Try it: Scan the entries below for the word "MELA". Copy each line that has it.

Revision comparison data

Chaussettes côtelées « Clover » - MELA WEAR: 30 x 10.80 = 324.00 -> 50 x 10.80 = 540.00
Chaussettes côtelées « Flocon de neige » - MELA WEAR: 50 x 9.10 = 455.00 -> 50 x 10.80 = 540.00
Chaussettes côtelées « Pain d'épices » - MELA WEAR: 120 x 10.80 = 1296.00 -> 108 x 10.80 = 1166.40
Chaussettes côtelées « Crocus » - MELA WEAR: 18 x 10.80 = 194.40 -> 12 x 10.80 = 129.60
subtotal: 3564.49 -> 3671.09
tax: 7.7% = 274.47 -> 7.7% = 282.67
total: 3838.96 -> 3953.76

...

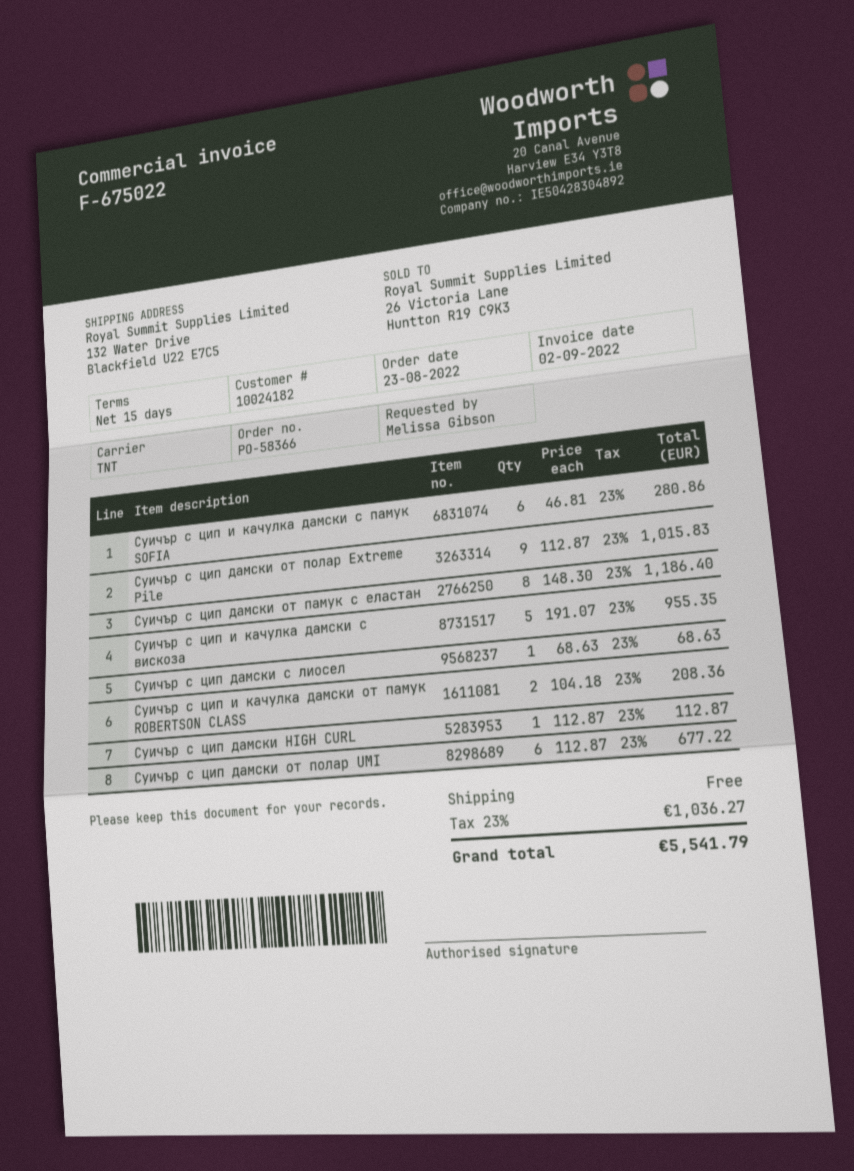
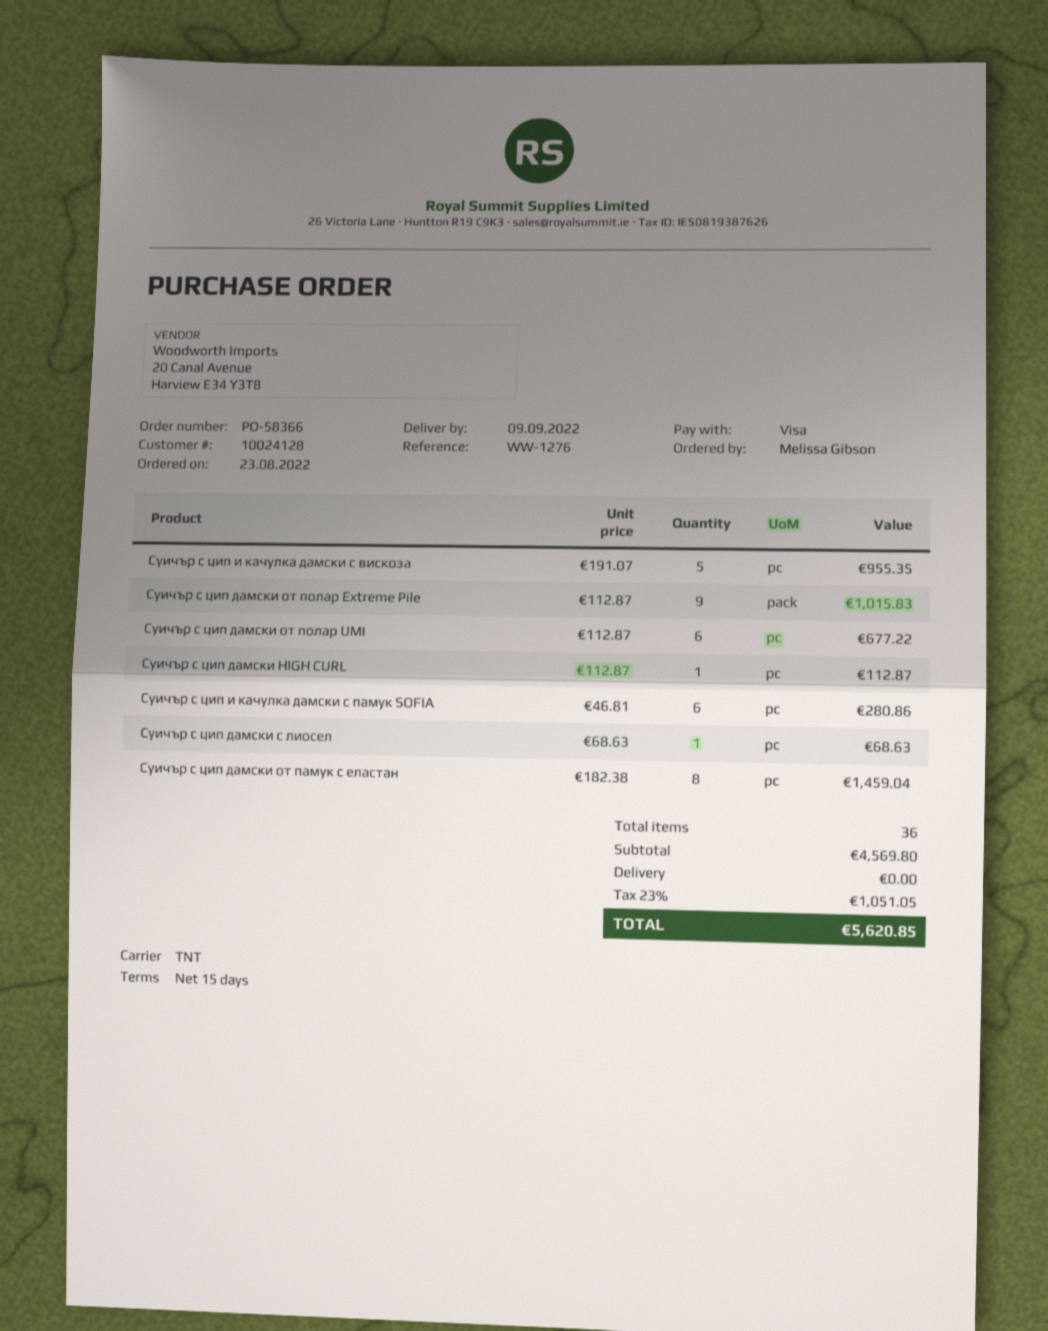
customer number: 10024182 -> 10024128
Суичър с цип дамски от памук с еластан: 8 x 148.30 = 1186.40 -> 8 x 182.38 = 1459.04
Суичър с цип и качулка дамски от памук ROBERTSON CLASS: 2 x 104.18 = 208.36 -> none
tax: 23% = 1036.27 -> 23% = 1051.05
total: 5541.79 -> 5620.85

...

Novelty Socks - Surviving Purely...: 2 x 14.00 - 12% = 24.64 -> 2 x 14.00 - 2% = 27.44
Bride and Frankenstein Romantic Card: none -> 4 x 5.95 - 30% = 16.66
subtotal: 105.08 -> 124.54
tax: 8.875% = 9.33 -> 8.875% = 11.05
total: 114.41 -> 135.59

Answer space:
Chaussettes côtelées « Clover » - MELA WEAR: 30 x 10.80 = 324.00 -> 50 x 10.80 = 540.00
Chaussettes côtelées « Flocon de neige » - MELA WEAR: 50 x 9.10 = 455.00 -> 50 x 10.80 = 540.00
Chaussettes côtelées « Pain d'épices » - MELA WEAR: 120 x 10.80 = 1296.00 -> 108 x 10.80 = 1166.40
Chaussettes côtelées « Crocus » - MELA WEAR: 18 x 10.80 = 194.40 -> 12 x 10.80 = 129.60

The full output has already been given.